The Public Health Agency of Canada announces that there have been cases in Quebec, Ontario, British Columbia, Alberta, Saskatchewan, and Manitoba.
The source of the bacterial infection is unknown at this time.
The outbreak appears to be underway, as new infections continue to be reported, according to the agency.
The age of those affected ranges from 1 to 87 years old.
Salmonella is a common bacterium that causes intestinal disease. Symptoms include diarrhea, fever, nausea and vomiting. It is usually caused by the consumption of contaminated food that has not been cooked properly, but can also be passed from one person to another if people do not wash their hands after using the toilet.
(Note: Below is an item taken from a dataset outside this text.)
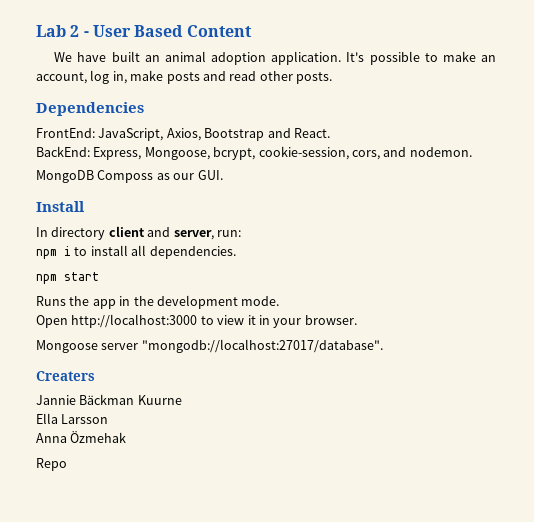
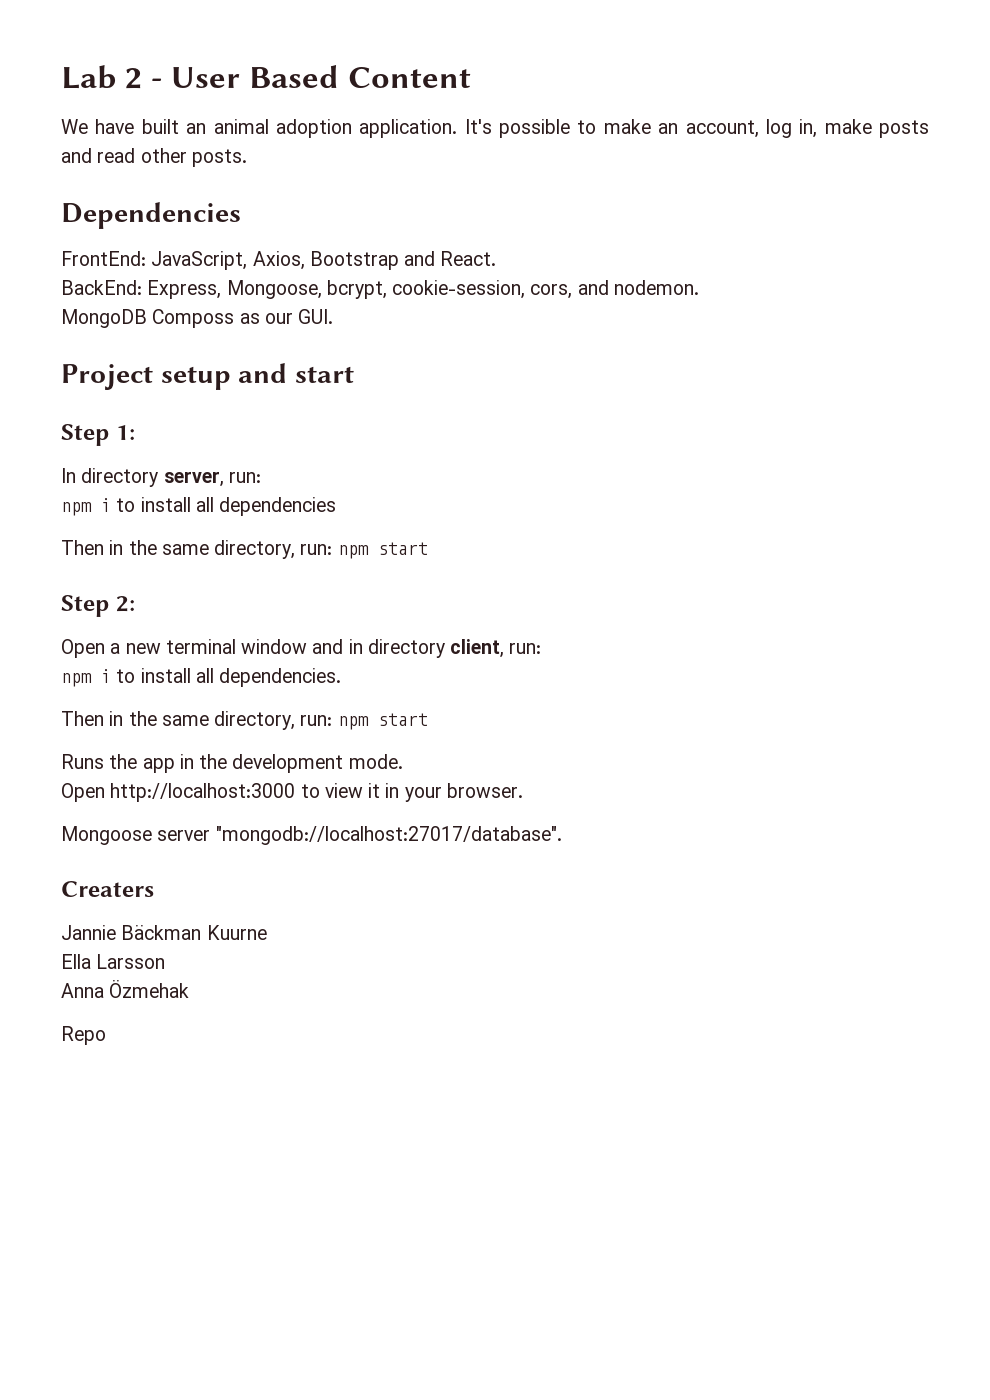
[36,201,85,212] [36,226,214,240] Install // In directory client and server, -> [61,363,355,390] [61,424,135,446] [61,468,261,487] [61,497,337,516] [61,540,428,559] [61,595,135,617] [61,639,505,658] Project setup and start // Step 1: // In directory server, run: // npm i to install all dependencies // Then in the same directory, run: npm start // Step 2: // Open a new terminal window and in directory client,
(236, 252) none -> [61,711,333,730] Then in the same directory, run:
In Manitoba, two people died after testing positive for Salmonella in a personal care home, but health officials said they have not yet determined if the bacterial infection may have contributed to the deaths.
Three residents of Winnipeg’s Golden West Centennial Lodge contracted the bacteria last month and two of them died later in the hospital. The third person recovered.
Residents, their families and staff were informed of the outbreak, but as she was limited to the nursing home, no other public notice was released, the organization said in an email.
Joyce Kristjansson, the principal of the nursing home, said her staff had special measures in place during the outbreak, which is being investigated.
Residents had to stay on their floor, group activities were canceled, and staff put a special emphasis on hand cleaning for people entering and leaving the building.
“What I would like to emphasize is that we have a very fragile population here and that we contacted all the families when we were first informed,” she said.
The public health inspectors worked with the nursing home to try to find the cause of the outbreak. A kitchen inspection was conducted, but no evidence of contamination was found.